I’ve cut down on that due to lack of time (not enough forum volunteers), and difficulty of isolating issues.
As mentioned, developers want reproducible. That’s an additional level beyond initial random kill tests…
Historical and original design questions are hard to answer due to limited or no access to needed parties, however my impression is that Duplicati takes extensive steps to be able to recover. Not all were perfect, for example after an interrupted backup the next backup makes a “synthetic file list” composed of backup before the interrupted one, then whatever got done in the interrupted one. There was a coding bug before 2.0.6.x that caused that to fail. One area that is also improving is ability for Stop
button to drive shutdown. 2.0.5.x could probably do Stop after current file
safely. 2.0.6.x thinks that it made Stop now
safe…
Hard-kill safety is somewhat a different neighborhood, and HUP safety is little different, because systems often follow a HUP with a TERM or worse if system can’t close down fast. With uploads midway, it’s hard. Best you can do is try to pick up the pieces later, which Duplicati does try. Are there gaps? Quite possibly.
Last I tried looking, I didn’t see signal handling, but if one were to add that, what would one do to handle it? Transaction rollback at next backup is handled by SQLite (we hope), and last-second Duplicati commit
is potentially even worse than letting SQLite do a rollback. Transactions (or SQL) also aren’t in my expertise.
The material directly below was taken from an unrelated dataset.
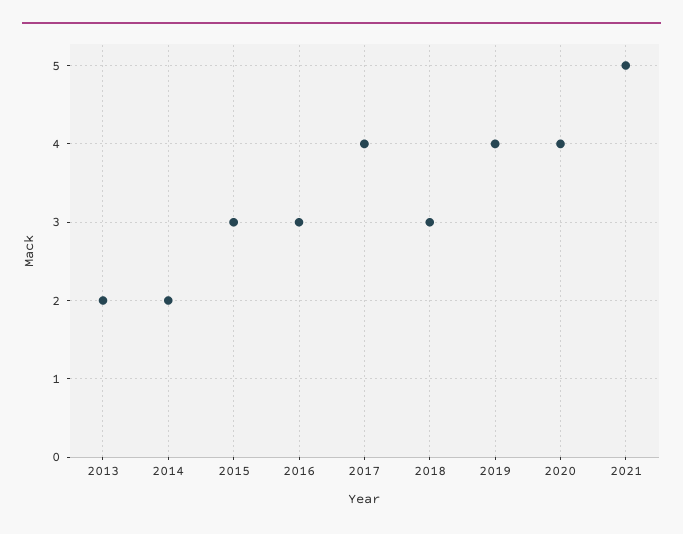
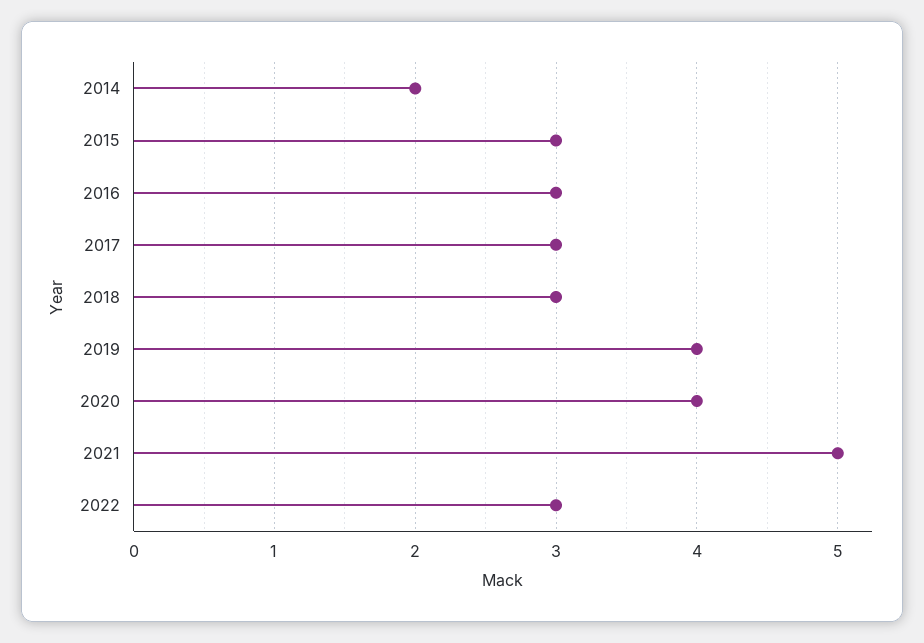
2013: 2 -> none
2017: 4 -> 3
2022: none -> 3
Good practice, and probably required some testing. Do you use a kill tester, then clean up any gaps seen? Testing isn’t every developer’s thing. Some are lucky enough to have test groups. Duplicati could use one. There’s some unit testing to try to help find regressions, but I’m not sure how “rough” it is on the software. Ideally the test code or test team would beat up the software pretty hard, just as the real world might do…
Some people are good at breaking software then characterizing well, to assist the developers. I try to help. You actually seem to have systems and logs, so are in a good position, but it does take a lot of work to do.
I think as Duplicati matures, it’s improved from “falls over all the time, all by itself” to getting pretty good at mainline backup (but having difficult with rarer compact
). Increasingly rare situations get increasingly hard.
How do you debug rare mystery problems? Here, we rely on logs and maybe databases, neither of which are as perfect as they could be. Sometimes logging at ExplicitOnly
or special-purpose logging is used.
Having a DB bug report compatible with production SQL uses would help, but sanitization renames tables. One time I wrestled with altering received DB, but it would be good to not need that. I might open an Issue
I’m a bit afraid of design bugs that might be hard to fix. For example, there are lots of active threads doing their things simultaneously. Concurrency is frequently confusing to humans (and even to debugging tools).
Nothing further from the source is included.